Records to use:
########################################
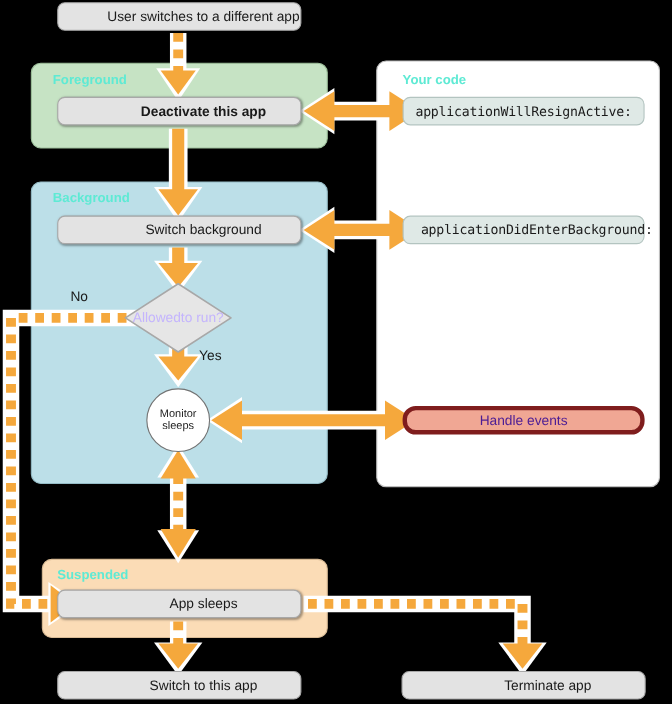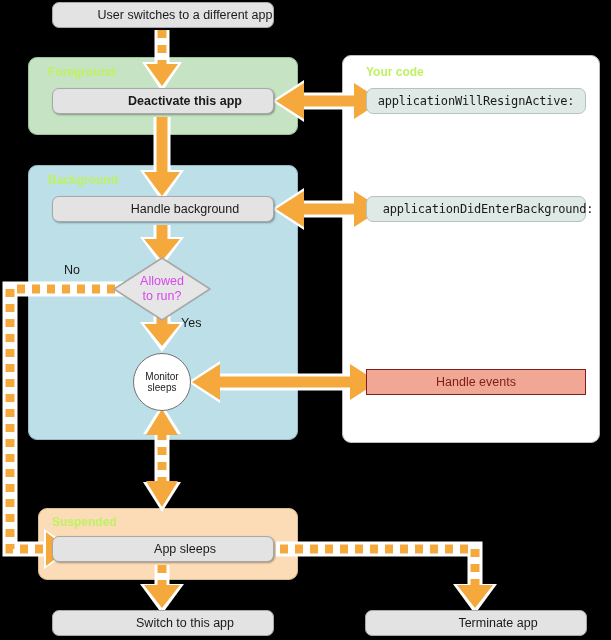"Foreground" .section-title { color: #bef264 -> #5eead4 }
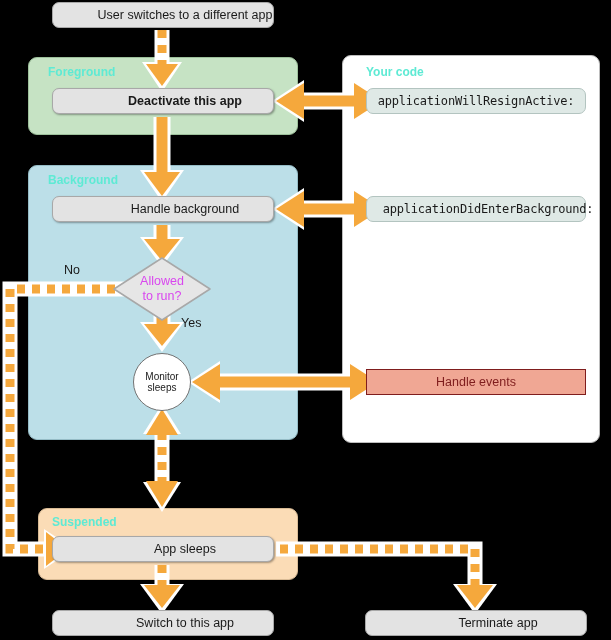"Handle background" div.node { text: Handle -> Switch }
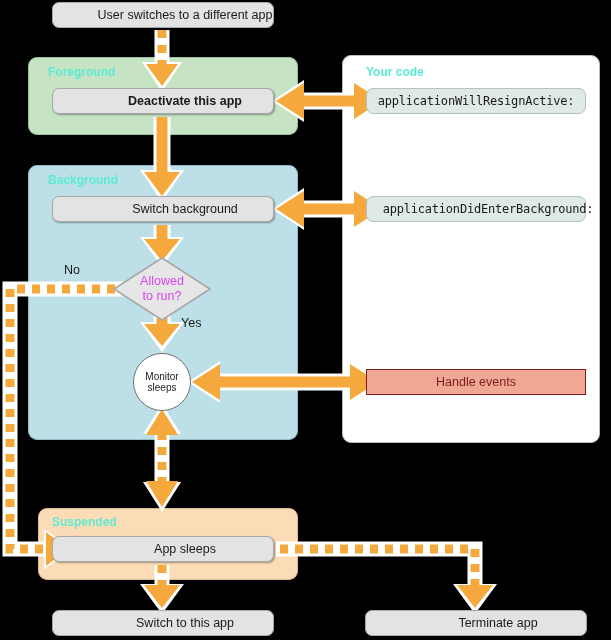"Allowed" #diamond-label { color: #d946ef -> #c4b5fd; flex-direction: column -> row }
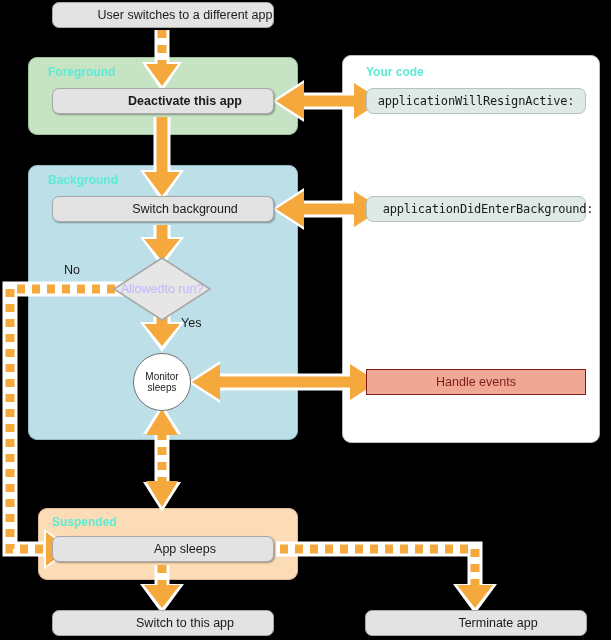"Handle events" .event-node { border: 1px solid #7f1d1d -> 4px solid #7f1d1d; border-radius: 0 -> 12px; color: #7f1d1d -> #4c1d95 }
########################################
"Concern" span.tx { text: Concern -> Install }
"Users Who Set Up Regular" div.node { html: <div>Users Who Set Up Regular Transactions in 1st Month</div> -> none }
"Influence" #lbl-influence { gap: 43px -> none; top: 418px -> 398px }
########################################
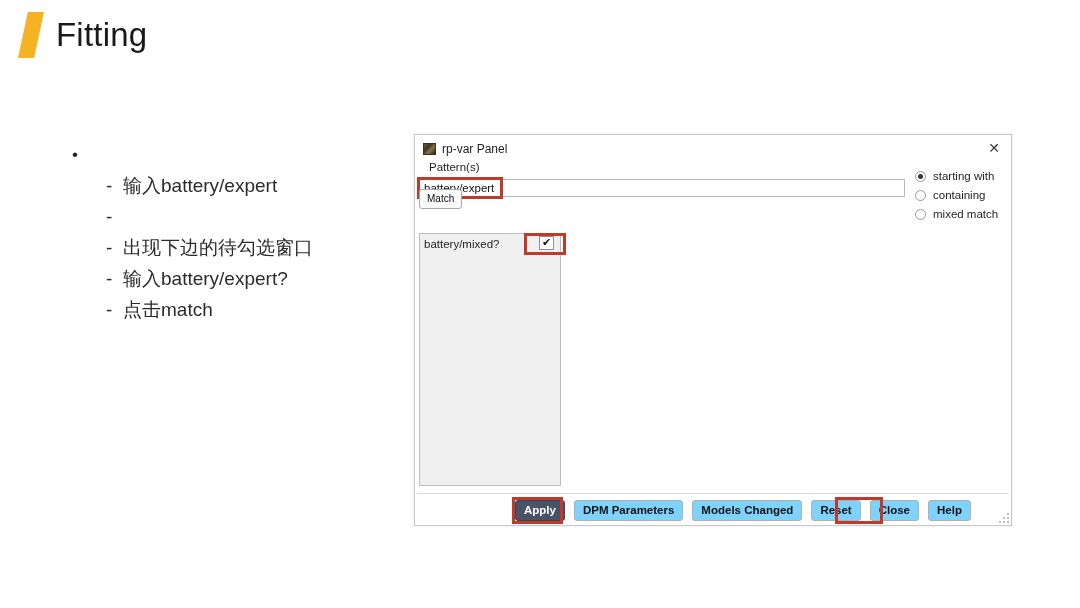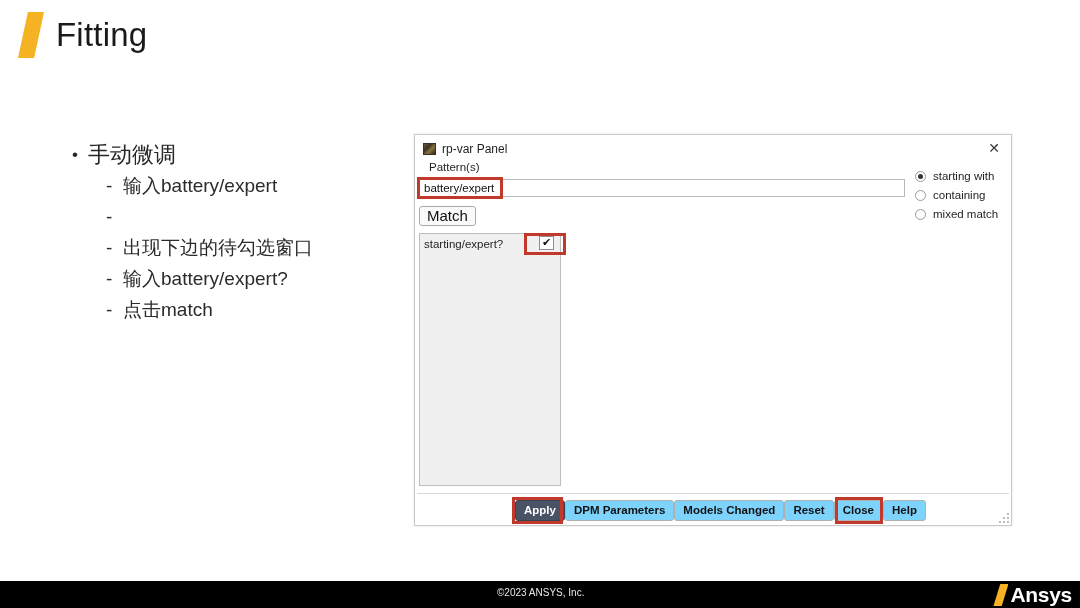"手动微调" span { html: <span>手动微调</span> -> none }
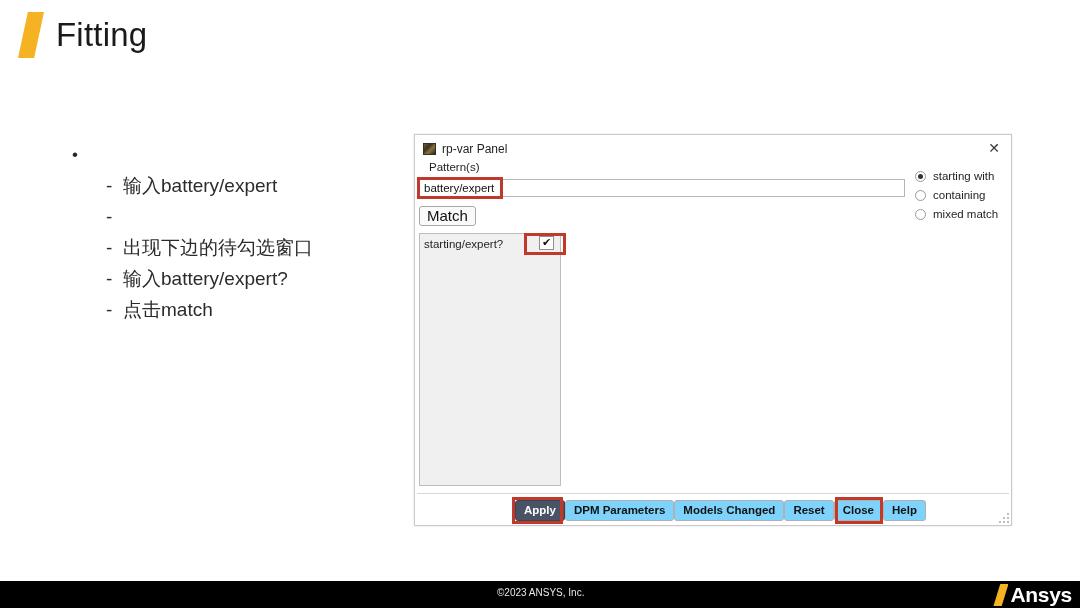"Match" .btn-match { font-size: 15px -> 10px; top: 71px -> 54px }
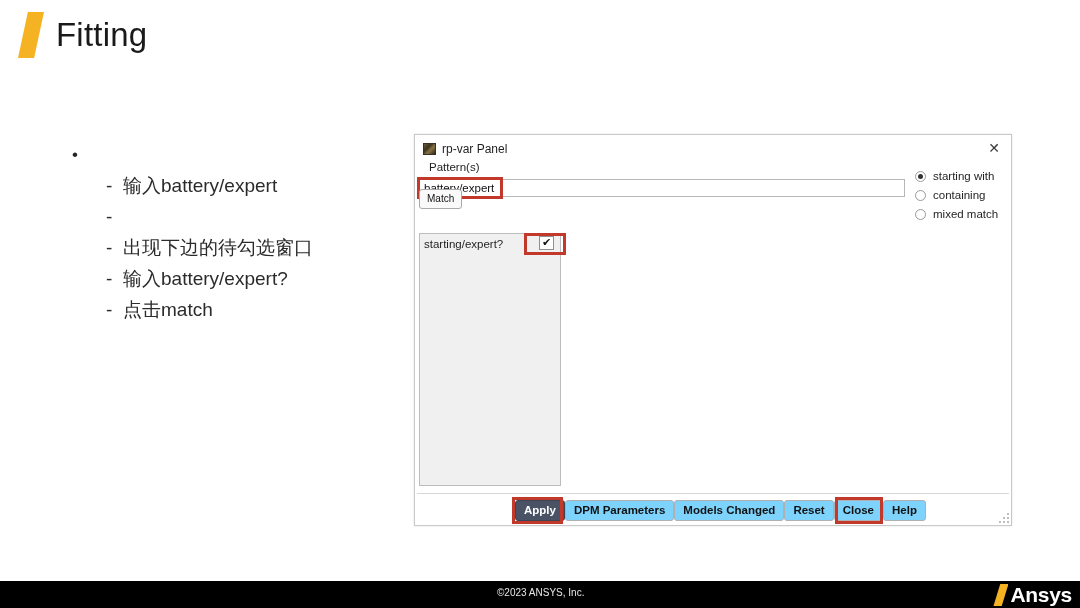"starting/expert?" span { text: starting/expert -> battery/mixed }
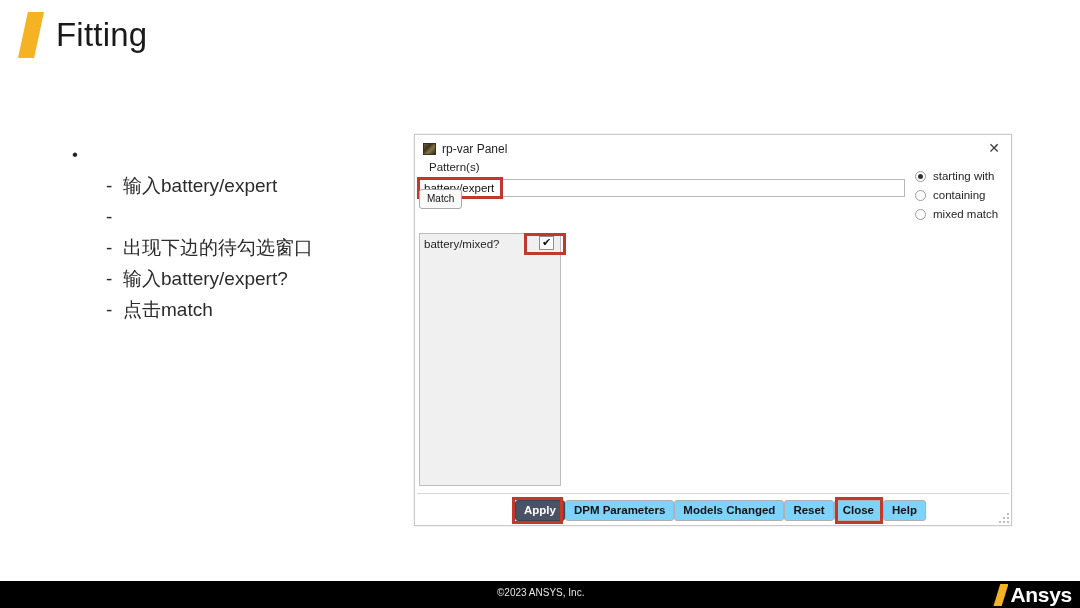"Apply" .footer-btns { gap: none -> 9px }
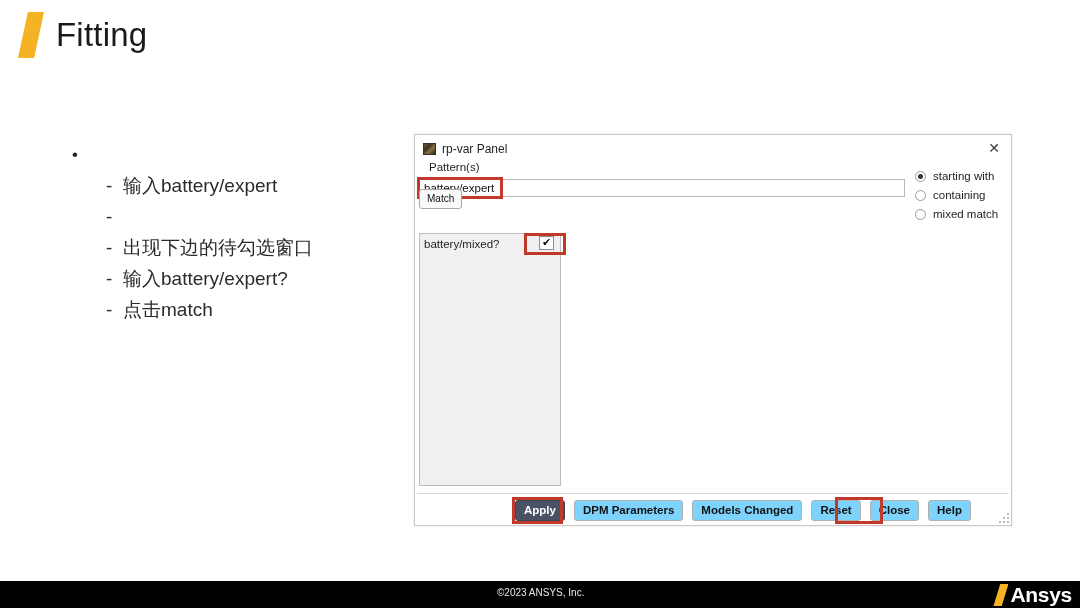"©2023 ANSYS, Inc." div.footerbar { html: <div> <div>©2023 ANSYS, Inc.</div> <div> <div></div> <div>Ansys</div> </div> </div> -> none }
########################################
Task description:
Copy nothing but the lines above that run from the one with "color: #d946ef ->" to the one with "border: 1px solid", ends included; pictures stay out.

Written reply:
"Allowed" #diamond-label { color: #d946ef -> #c4b5fd; flex-direction: column -> row }
"Handle events" .event-node { border: 1px solid #7f1d1d -> 4px solid #7f1d1d; border-radius: 0 -> 12px; color: #7f1d1d -> #4c1d95 }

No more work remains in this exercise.